** Opening Data section block **

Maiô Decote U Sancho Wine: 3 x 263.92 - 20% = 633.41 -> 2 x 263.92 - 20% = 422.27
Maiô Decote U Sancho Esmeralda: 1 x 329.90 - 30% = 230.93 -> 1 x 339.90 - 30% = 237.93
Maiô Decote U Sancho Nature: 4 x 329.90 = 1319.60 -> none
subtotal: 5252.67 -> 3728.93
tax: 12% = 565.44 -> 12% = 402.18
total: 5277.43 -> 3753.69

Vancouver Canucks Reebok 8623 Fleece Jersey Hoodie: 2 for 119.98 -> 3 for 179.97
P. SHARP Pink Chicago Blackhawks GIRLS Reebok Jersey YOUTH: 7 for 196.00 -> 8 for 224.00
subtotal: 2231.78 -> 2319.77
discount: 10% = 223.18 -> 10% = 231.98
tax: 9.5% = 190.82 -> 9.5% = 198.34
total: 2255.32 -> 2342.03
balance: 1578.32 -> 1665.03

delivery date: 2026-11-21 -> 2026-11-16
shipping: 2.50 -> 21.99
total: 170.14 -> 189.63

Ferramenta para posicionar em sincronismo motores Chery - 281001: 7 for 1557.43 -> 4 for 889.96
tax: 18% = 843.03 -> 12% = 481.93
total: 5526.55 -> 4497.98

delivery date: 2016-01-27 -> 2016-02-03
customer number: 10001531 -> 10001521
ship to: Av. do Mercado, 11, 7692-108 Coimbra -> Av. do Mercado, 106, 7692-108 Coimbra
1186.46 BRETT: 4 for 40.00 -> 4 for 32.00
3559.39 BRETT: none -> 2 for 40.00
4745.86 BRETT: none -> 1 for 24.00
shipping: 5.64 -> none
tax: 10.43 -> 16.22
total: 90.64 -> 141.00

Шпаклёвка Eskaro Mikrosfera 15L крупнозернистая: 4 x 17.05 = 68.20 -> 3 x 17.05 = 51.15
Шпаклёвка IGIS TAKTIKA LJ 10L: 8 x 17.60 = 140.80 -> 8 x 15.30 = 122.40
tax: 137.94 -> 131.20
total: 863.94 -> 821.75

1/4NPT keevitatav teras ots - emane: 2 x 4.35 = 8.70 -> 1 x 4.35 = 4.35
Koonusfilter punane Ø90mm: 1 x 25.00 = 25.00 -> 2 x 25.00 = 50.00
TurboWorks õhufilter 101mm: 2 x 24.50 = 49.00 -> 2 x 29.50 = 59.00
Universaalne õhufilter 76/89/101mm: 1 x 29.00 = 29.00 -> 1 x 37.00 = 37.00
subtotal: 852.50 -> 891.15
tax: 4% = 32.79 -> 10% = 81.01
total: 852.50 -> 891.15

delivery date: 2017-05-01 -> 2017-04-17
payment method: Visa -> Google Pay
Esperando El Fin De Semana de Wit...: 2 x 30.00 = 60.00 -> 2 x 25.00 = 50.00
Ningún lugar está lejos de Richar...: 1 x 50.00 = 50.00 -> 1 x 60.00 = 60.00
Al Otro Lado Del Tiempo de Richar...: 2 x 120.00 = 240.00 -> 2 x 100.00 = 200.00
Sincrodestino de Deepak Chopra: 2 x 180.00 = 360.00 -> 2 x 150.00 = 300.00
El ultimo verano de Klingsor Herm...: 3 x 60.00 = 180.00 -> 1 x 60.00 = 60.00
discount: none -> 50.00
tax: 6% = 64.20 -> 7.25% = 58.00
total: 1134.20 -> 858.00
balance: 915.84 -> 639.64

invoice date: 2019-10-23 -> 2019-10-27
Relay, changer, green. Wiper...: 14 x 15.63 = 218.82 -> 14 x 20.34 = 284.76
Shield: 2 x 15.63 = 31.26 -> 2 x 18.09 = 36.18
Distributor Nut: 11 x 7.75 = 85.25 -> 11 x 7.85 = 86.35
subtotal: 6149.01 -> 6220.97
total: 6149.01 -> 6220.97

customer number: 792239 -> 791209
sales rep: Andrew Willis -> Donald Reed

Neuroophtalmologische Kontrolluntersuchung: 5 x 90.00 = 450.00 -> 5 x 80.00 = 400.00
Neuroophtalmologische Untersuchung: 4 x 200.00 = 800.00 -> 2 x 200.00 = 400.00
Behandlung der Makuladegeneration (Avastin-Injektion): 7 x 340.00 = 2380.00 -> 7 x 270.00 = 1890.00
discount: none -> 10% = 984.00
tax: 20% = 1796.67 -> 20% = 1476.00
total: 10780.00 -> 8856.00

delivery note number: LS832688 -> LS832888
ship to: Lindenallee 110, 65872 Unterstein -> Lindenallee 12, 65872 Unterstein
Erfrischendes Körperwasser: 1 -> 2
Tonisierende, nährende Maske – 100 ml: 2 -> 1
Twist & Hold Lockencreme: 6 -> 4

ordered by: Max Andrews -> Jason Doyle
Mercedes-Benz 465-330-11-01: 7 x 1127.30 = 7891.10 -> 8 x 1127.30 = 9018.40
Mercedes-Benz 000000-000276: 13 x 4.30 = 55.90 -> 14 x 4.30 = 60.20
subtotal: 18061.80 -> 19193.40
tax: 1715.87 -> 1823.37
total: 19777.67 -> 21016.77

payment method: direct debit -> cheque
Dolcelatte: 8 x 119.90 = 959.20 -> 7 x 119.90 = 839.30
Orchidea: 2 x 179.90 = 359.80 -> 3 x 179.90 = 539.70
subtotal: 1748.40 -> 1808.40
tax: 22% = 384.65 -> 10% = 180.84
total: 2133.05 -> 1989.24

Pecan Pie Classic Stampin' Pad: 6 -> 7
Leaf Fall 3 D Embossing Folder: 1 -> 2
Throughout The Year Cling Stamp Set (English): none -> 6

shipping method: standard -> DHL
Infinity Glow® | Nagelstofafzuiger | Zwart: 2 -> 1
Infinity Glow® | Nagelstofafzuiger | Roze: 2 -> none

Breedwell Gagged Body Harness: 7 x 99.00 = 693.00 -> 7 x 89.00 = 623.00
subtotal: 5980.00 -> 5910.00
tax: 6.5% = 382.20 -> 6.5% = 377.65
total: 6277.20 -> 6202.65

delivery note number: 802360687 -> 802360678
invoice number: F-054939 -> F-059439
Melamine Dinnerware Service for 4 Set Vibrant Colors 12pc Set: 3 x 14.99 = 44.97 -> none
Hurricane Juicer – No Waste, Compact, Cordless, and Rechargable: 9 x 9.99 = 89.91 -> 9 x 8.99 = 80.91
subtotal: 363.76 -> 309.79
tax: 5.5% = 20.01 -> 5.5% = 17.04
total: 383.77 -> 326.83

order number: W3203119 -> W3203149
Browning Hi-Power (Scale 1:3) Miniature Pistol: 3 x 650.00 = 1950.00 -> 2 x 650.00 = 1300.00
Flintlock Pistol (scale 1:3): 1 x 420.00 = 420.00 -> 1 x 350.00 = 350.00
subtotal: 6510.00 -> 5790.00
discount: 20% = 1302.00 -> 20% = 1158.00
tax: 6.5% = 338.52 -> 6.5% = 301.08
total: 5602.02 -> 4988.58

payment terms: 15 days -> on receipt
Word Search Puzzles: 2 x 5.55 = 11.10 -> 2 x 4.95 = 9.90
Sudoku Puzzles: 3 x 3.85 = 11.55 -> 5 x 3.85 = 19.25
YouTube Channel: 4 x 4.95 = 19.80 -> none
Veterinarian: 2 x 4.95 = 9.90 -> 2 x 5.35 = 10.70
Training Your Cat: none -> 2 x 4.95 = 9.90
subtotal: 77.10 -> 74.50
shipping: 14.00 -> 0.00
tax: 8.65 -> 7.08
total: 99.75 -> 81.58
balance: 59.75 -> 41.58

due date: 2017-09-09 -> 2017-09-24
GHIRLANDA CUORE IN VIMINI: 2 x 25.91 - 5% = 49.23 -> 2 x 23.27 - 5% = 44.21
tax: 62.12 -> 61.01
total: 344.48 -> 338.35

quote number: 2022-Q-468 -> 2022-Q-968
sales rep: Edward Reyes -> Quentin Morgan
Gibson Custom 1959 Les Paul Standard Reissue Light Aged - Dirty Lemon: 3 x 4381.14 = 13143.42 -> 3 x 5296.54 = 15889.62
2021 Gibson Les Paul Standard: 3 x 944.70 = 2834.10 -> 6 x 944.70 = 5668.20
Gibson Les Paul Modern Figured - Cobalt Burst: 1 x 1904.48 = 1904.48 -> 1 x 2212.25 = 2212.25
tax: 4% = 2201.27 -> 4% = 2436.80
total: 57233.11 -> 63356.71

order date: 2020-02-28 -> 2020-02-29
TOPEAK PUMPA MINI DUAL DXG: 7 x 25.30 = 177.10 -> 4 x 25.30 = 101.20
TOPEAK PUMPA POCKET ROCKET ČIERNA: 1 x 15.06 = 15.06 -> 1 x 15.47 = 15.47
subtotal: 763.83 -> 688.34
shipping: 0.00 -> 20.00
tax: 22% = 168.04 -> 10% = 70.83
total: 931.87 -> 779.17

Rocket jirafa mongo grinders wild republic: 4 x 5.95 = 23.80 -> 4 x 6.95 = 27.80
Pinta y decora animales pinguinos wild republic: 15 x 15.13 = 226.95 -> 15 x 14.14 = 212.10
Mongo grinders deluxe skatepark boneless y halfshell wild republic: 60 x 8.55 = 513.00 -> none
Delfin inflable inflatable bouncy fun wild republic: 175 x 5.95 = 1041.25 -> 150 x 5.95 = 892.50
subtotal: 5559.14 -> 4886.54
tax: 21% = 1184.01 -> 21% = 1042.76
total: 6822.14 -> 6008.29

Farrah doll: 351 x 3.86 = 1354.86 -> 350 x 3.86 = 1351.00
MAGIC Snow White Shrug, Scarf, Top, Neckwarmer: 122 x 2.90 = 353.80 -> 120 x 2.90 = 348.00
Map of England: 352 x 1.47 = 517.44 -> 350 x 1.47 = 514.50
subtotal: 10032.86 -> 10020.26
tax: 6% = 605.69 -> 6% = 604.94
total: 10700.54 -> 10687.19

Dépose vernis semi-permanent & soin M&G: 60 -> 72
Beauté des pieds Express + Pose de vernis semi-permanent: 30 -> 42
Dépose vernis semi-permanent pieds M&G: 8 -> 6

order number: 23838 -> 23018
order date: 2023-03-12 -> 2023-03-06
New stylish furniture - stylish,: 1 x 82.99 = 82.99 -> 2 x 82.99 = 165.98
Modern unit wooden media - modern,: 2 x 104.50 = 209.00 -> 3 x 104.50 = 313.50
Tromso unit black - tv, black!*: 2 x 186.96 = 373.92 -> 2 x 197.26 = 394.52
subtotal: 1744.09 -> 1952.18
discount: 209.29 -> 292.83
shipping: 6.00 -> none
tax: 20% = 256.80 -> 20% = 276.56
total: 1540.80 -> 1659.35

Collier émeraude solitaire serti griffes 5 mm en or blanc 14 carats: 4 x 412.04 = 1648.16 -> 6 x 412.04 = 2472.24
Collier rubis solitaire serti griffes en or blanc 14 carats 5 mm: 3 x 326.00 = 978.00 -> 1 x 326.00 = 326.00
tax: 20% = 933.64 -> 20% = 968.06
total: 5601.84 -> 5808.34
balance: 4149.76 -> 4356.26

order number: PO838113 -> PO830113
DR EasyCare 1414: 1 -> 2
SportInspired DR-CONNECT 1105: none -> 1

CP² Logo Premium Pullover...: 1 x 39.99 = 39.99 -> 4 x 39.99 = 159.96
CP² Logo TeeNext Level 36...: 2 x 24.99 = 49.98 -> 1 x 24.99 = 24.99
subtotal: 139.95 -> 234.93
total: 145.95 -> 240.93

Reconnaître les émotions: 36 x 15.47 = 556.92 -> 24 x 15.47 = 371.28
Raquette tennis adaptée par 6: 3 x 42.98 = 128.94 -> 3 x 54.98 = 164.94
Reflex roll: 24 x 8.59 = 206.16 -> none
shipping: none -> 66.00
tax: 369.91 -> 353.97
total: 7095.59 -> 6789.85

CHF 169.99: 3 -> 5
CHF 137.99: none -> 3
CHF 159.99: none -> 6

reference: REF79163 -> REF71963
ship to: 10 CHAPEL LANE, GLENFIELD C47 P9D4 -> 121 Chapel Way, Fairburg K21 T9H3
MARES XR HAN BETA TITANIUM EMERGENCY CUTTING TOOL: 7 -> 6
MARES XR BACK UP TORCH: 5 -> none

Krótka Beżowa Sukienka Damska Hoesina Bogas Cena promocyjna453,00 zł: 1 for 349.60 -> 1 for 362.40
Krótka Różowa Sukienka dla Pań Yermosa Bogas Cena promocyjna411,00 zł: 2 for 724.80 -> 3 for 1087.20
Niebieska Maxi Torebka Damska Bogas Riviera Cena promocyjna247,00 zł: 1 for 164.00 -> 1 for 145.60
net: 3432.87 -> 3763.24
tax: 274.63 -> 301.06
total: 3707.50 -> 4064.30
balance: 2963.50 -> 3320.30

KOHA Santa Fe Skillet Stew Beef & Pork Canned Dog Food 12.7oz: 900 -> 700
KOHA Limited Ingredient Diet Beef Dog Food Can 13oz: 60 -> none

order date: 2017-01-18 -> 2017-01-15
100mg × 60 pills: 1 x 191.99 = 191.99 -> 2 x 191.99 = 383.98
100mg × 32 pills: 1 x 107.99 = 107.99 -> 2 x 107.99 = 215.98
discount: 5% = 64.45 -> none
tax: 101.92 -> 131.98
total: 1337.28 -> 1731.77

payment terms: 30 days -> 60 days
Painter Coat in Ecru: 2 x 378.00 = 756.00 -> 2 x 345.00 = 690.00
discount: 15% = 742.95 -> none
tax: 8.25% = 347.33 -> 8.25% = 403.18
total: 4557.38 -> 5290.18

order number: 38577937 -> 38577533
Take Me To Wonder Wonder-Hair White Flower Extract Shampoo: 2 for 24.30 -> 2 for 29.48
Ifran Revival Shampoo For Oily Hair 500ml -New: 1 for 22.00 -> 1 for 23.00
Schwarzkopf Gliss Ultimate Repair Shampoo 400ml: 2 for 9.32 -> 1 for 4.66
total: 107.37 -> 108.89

** Closing Data section block **

> What you are asked to do: Count how many lines in the listing above hold "days". Supply only that number.

> Exercise response: 2